#### Exercise brief:
Each line in the records below, from the one that contains "discount: none -> 12% = 644.16" to the one that contains "reference: JOB439 -> JOB410", should be reproduced exactly, the first and last included.

#### Data shown:
··········

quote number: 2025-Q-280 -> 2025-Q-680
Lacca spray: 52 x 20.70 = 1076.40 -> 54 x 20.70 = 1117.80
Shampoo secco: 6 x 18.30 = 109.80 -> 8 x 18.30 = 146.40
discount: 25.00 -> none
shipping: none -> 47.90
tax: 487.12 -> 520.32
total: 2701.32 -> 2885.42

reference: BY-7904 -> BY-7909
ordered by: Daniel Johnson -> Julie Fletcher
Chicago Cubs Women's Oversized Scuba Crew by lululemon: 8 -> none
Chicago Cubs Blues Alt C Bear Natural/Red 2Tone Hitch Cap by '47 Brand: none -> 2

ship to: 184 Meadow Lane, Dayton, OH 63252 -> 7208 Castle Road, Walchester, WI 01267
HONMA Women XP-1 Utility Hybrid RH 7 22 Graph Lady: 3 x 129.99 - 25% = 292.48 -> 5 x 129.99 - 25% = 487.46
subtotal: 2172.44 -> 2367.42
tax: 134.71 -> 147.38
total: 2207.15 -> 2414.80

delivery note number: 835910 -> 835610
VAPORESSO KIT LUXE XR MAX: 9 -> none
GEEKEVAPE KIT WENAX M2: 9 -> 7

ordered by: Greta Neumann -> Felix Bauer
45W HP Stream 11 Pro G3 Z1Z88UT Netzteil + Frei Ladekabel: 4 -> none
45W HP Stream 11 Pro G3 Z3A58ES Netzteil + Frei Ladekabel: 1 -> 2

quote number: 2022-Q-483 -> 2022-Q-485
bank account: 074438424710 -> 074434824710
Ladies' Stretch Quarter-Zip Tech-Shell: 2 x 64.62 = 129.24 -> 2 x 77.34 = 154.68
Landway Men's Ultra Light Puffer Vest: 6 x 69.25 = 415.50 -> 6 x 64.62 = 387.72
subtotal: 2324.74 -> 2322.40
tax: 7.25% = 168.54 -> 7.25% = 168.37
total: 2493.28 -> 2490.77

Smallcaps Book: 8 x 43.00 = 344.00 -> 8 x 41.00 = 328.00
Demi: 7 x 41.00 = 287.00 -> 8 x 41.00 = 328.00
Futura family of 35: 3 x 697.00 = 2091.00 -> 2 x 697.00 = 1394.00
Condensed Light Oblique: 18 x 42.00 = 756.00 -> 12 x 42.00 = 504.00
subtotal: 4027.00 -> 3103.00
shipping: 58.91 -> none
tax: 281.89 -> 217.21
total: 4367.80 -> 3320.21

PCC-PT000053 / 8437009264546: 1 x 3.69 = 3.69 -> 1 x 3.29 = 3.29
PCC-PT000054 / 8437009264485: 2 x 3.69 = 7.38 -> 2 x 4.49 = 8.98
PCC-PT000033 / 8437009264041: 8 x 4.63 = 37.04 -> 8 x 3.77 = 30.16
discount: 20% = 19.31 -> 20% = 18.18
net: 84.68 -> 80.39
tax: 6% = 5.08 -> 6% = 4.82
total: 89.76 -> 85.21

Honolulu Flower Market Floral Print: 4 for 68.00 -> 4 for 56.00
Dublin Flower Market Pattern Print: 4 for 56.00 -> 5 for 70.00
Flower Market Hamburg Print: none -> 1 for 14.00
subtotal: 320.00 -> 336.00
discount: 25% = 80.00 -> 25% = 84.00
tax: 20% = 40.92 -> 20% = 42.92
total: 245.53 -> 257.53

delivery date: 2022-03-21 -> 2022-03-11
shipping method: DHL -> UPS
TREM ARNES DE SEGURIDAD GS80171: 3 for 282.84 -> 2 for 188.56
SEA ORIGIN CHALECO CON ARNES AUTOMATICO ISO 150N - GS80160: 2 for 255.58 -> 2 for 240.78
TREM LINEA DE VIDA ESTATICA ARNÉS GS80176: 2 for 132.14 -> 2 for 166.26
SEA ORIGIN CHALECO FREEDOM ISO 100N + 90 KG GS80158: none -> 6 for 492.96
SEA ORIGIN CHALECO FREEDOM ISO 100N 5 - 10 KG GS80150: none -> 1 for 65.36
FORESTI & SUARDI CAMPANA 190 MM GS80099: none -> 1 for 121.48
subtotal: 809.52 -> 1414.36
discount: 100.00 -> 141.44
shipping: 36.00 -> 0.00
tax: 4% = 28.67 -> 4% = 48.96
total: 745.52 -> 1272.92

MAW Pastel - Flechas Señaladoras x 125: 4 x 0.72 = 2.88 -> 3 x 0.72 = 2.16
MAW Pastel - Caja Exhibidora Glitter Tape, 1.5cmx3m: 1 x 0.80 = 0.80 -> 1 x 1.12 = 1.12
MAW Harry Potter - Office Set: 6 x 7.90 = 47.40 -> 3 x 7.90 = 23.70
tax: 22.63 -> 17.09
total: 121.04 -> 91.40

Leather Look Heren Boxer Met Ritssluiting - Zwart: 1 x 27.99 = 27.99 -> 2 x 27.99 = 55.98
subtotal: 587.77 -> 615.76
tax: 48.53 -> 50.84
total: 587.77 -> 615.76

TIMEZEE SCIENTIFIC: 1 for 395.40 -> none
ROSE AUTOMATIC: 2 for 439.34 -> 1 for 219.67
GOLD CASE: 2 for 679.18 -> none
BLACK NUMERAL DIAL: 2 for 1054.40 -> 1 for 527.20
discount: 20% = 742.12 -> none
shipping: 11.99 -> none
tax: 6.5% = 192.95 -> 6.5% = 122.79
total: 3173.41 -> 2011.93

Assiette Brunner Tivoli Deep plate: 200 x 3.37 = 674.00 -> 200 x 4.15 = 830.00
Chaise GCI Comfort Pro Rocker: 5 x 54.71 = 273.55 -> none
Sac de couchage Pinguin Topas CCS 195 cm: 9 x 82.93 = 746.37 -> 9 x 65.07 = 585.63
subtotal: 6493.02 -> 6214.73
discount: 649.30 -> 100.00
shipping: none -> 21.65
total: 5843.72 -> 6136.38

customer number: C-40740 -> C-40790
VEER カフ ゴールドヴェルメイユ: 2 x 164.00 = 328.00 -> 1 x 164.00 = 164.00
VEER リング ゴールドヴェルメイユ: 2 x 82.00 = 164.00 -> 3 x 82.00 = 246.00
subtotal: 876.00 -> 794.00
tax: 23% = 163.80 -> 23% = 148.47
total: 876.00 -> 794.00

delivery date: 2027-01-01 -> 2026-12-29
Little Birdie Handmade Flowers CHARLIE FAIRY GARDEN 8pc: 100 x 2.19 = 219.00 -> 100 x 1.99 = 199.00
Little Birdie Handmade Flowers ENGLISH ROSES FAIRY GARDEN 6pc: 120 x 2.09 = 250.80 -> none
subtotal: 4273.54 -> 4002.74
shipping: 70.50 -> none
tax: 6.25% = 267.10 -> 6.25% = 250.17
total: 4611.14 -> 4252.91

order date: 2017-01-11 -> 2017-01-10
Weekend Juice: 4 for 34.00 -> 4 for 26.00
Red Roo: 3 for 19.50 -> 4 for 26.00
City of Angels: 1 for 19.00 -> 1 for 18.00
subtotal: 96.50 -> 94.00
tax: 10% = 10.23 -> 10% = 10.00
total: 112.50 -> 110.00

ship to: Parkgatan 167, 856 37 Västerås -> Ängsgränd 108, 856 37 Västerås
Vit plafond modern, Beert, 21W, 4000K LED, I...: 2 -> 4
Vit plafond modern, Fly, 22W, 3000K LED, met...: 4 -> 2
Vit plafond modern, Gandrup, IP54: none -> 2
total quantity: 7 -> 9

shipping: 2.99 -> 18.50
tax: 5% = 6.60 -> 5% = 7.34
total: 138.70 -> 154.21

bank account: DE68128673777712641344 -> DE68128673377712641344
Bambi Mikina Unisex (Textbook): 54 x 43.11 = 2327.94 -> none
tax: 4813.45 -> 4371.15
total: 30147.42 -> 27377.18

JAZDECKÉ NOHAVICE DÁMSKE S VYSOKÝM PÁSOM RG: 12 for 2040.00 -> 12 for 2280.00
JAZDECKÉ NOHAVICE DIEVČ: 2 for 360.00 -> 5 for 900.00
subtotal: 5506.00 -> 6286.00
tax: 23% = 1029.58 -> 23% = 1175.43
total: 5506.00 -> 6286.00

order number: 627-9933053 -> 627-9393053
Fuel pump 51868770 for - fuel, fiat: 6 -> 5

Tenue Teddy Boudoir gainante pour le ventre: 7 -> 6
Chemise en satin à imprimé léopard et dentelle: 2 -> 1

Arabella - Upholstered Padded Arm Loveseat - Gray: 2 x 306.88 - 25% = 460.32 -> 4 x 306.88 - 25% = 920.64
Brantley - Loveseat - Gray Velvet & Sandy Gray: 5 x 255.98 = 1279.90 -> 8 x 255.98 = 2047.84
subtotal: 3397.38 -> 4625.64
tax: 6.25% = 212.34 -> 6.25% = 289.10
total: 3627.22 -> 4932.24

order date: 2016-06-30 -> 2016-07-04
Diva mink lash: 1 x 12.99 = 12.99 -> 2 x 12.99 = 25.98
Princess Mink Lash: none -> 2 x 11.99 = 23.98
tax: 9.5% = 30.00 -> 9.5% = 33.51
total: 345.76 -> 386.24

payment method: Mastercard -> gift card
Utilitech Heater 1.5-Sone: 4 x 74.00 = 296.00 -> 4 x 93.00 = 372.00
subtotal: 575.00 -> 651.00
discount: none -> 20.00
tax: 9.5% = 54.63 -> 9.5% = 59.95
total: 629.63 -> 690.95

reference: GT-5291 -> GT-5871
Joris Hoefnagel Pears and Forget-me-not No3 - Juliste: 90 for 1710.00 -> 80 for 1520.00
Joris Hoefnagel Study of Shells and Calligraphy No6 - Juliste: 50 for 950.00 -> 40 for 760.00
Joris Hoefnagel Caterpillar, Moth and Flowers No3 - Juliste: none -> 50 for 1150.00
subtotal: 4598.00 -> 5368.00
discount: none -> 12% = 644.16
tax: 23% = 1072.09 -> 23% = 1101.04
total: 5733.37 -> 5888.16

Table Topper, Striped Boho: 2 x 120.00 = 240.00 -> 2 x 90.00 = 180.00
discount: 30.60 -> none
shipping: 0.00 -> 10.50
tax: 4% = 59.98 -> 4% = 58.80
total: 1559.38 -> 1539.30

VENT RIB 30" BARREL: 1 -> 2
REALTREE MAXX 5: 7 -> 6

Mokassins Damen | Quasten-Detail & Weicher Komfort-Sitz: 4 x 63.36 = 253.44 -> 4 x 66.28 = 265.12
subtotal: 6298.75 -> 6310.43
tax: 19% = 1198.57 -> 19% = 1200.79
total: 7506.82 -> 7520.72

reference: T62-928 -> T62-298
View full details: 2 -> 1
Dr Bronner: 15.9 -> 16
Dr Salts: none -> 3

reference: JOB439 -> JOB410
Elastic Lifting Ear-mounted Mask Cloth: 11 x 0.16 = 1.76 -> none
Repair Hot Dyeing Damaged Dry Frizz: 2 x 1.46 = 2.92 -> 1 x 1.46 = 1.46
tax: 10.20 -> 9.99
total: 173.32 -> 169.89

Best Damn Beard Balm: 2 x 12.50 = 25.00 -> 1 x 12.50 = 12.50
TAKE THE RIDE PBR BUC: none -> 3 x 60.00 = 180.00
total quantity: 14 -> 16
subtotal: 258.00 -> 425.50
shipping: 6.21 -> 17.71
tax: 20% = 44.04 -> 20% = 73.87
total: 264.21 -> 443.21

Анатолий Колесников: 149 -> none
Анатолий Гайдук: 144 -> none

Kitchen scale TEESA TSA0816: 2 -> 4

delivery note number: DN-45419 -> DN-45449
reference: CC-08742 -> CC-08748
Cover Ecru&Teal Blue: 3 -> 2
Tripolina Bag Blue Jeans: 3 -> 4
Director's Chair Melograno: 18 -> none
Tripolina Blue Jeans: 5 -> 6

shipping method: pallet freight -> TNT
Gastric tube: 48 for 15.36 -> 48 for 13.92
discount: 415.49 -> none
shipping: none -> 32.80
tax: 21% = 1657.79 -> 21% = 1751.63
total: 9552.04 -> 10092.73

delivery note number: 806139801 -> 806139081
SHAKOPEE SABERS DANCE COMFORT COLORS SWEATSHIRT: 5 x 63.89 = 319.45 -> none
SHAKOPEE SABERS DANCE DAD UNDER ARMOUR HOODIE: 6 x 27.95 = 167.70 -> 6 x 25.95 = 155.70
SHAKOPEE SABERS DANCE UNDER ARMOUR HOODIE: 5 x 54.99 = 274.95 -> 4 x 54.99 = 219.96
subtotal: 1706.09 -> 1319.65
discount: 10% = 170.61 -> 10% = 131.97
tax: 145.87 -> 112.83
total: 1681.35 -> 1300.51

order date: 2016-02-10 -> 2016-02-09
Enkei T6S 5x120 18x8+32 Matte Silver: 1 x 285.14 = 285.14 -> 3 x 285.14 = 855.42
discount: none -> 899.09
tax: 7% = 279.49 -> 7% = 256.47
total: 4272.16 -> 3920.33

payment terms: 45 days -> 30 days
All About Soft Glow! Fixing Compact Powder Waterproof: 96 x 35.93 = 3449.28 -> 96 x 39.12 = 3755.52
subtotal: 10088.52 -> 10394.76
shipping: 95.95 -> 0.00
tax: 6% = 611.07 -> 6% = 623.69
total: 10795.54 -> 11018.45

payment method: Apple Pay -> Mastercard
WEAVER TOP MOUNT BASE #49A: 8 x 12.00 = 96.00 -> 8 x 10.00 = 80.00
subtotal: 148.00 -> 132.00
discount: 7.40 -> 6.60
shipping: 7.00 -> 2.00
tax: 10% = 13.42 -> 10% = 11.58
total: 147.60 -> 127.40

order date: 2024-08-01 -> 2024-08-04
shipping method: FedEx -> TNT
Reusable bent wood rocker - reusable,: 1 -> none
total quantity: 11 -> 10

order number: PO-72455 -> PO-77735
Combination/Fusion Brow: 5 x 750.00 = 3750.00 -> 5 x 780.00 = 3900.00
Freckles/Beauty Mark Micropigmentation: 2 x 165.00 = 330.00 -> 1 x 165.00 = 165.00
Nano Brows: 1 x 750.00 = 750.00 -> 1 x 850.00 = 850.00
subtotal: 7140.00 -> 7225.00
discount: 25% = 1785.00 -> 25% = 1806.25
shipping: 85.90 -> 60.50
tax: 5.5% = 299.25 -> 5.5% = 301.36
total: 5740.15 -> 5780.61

··········

#### Finished task:
discount: none -> 12% = 644.16
tax: 23% = 1072.09 -> 23% = 1101.04
total: 5733.37 -> 5888.16

Table Topper, Striped Boho: 2 x 120.00 = 240.00 -> 2 x 90.00 = 180.00
discount: 30.60 -> none
shipping: 0.00 -> 10.50
tax: 4% = 59.98 -> 4% = 58.80
total: 1559.38 -> 1539.30

VENT RIB 30" BARREL: 1 -> 2
REALTREE MAXX 5: 7 -> 6

Mokassins Damen | Quasten-Detail & Weicher Komfort-Sitz: 4 x 63.36 = 253.44 -> 4 x 66.28 = 265.12
subtotal: 6298.75 -> 6310.43
tax: 19% = 1198.57 -> 19% = 1200.79
total: 7506.82 -> 7520.72

reference: T62-928 -> T62-298
View full details: 2 -> 1
Dr Bronner: 15.9 -> 16
Dr Salts: none -> 3

reference: JOB439 -> JOB410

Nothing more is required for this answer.